You don\'t want to be like me, kid.

You don't want to be like me, kid.

I promote a lifestyle. An image. No, more of a way of being than of living because what I do is a testament to the fact that I exist. Perhaps it is a testament to my humanity, the highlight of all those events which lead to the culmination of reason. Perhaps it is a degeneration in my personality, a gap of sorts that lies open, waiting to be filled. A testament to the fact that I am human enough to sometimes feel subhuman. A reminder to those limits that define me. Those definitions that I tend to ignore.

There are many who see me, few who know me, and I choose those who will love me and hate me like a well-calculated game.

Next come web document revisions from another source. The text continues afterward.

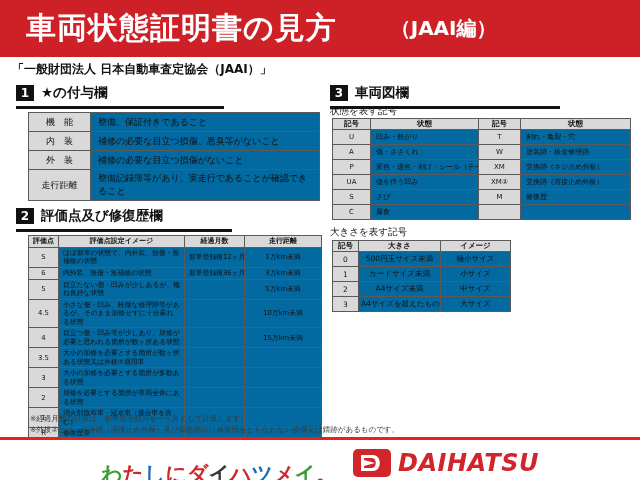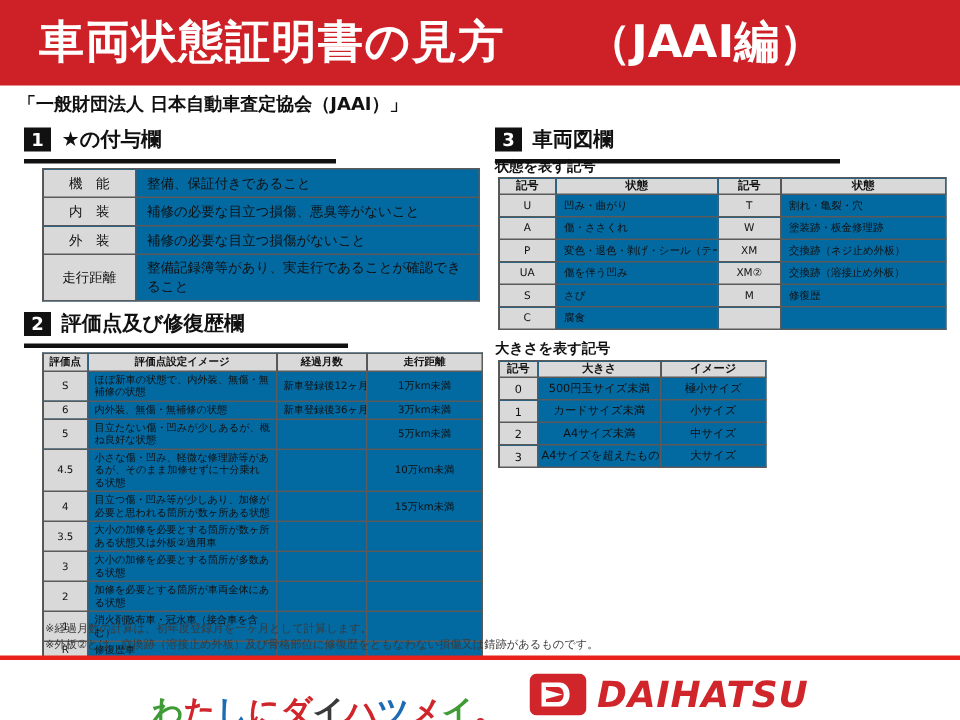--- a/index.html
+++ b/index.html
@@ -16,7 +16,7 @@
     display:flex; align-items:center; padding-left:26px;
   }
   .banner .t1 { font-size:30px; font-weight:bold; letter-spacing:1px; }
-  .banner .t2 { font-size:30px; font-weight:bold; margin-left:54px; }
+  .banner .t2 { font-size:20px; font-weight:bold; margin-left:54px; }
   .subtitle { position:absolute; top:61px; left:12px; font-size:12px; font-weight:bold; }
 
   

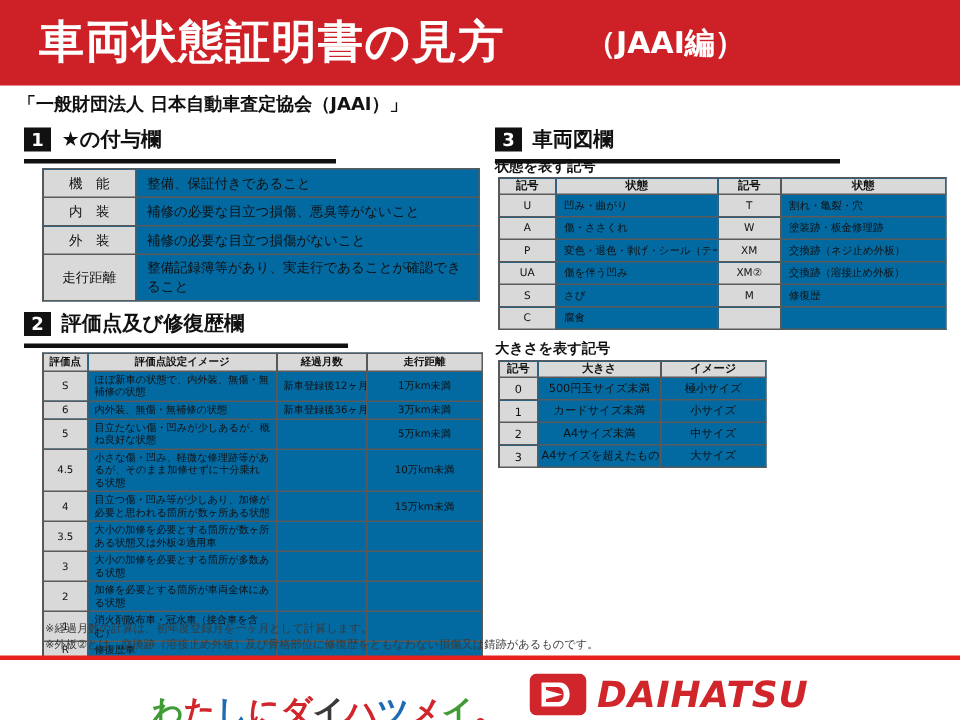--- a/index.html
+++ b/index.html
@@ -56,7 +56,7 @@
   #eval-table td:nth-child(3), #eval-table td:nth-child(4){ text-align:center; white-space:nowrap; }
 
   
-  .mini-label { position:absolute; font-size:9.5px; font-weight:bold;text-align:right; }
+  .mini-label { position:absolute; font-size:9.5px; font-weight:normal;text-align:right; }
   #state-label { top:105px; left:330px; }
   #size-label  { top:226px; left:330px; }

Life is fun. It is a reminder of my childhood training because as children we learn to play and those adults who tend to forget are those who become pawns of the game. I teach my teachers. Isn't that funny? It is all in the way I voice my question. If it sounds like a statement, they will apologize and readily agree. If it is a question, they will squirm because they know I will unconsciously know the answer. Am I selling anarchy in a structured world? I take things with a grain of salt. I question everything, even existance, but never that of God. I know well my place in the infinite cosmos, and respect that being who was before me, will be there after me, and whom I will never equal. I accept my humanity, my flaws, all those mistakes waiting to happen. It doesn't mean I am happy with the limitations or that I won't try to push the boundary, but he who accepts the definition of their being without working to write it himself is a plain vegetable. I question the nature behind capitalism because it doesn't seem natural. And I disagree that humans are competitive by nature because I believe we are competitive by education. I don't believe in a master race. I don't believe in the idea of race as the diference in people, unless you are talking about the 'human' race, in which case I will accept your idea of unification.

I belive in the rule of one. Am I going against the idea of federations, nations, and countries if I believe that they represent the underlying idea of anarchy because chaos is a separation of what is whole and perfect, unification?

I will not cry for an adult's pitiful excuses in life--they had a choice, be it in good judgement or in bad, but I will cry for the child, who having not chosen his lot, lies at the mercy of destiny's swift execution in a problematic world.

I do not believe that all children are innocent or kind because I know for a fact that a child can lie and cause more harm than an adult with the gilded sword of corruption. I do believe children are born innocent, victims to a degeneration in the gaps of the three-tier classifiction of countries and their economies that bind our world in capitalism and globalization. I do believe in the good of globalization, and shun the idea of isolationism.

Do you want to be like this? Have these thoughts? Know what is wrong, being able to fix it, and be tied by the hands of time?

Do you want to lie awake at night? Do you want to see the patterns I see and know what will happen?

No, kid. Don't be like me. Be better not my equal because time is a river and each generation a stepping stone to the other side. So, if you end up like me, kid, we will never advance. And if we stay like this, kid, more people will die, physically, emotionally...

Stop looking at my awards. Stop staring gapping mouthed at my report card, at my rank, at my scores. Stop looking at the letter from Harvard, from Yale, from Princeton. Listen to what I'm saying. Don't nod your head and tell me you understand. At your age I knew i wanted to change the world. At your age I was itching to jump to the next stepping stone, but kid, I'm tied by the shackles of my generation. So my last hope is you, kid... my last hope is you. Don't be like me, kid, be the change in my change. Promote the change of my change and your change.

And someday, when you are in my position and your mother says confidently that she can fill an entire room with your awards smile and shrug it off because material things are left behind, but your ideas, your existance might just linger in the air. And when some kids come up to you and tell you, 'I want to be just like you...' tell them what I told you. Tell them, 'no kid, you don't want to be like me. You want to be you.'

And deep inside, feel proud because you have inspired the leaders of the next generation. And give yourself a pat on the back because deep down you know that at sixteen you can still do so much more and before you're gone, you'll have left them a stable basis from which to jump to the next stepping stone. For remember, kid, remember what I said, life is like a river--it can be cruel, or tender, or anything else--but you choose how to cross it.